I am dealing with the integral $$\int \Big(f(x) + o(h^2x^2)\Big)\mathrm dx,$$ where $o$ is understood with regard to $h\rightarrow 0$. Apparently, the result is $$o(h^2) + \int f(x),$$ assuming that $\int x^2f(x) = const$. So it seems like little $o$ and integral were interchanged . But how can that be justified?

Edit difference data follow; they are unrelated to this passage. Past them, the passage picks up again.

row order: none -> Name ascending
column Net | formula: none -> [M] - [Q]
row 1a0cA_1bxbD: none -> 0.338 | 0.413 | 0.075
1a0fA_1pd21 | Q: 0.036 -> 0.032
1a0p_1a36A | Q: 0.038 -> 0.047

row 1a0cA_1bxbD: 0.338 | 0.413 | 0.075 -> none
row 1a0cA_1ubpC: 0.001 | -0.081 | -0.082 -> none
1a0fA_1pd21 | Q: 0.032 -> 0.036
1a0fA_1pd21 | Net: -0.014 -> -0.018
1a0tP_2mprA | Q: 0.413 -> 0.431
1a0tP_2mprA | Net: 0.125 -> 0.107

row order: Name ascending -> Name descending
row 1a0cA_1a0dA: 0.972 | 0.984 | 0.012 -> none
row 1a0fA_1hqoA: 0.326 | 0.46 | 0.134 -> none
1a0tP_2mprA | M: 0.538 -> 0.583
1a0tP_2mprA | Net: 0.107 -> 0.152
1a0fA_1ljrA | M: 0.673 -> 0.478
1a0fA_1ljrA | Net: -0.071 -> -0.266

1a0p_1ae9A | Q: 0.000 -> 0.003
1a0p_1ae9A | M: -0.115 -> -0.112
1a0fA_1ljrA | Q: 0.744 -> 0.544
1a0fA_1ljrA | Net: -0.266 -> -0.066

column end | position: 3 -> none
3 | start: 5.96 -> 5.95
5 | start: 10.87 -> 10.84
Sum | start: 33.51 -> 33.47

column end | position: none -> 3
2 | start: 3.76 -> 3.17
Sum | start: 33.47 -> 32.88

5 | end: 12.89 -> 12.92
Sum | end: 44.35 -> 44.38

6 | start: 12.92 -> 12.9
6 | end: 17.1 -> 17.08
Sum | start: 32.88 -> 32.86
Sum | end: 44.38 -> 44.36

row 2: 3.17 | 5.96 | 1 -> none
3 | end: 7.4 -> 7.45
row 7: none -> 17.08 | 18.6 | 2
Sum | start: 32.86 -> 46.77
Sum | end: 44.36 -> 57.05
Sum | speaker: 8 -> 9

Remember $f(h) = o(g(h))$ if:
$\begin{align*} \lim_{h \to 0} \frac{f(h)}{g(h)} &= 0 \end{align*}$
By the definition of the limit (assuming positive functions!) this means that for any $\epsilon > 0$ there is a $\delta$ such that for $\lvert h \rvert \le \delta$:
$\begin{align*} \left\lvert \frac{f(x)}{g(x)} \right\rvert &\le \epsilon \\ f(h) &\le \epsilon g(h) \end{align*}$
In your case:
$\begin{align*} u(x) &= o(x^2 h^2) \\ u(x) &\le \epsilon x^2 h^2 \\ \int_{x_0}^{x_1} u(x) \, d x &\le \epsilon h^2 \int_{x_0}^{x_1} x^2 \, d x \\ &= \epsilon h^2 \frac{x_1^3 - x_0^3}{3} \\ &= o(h^2) \end{align*}$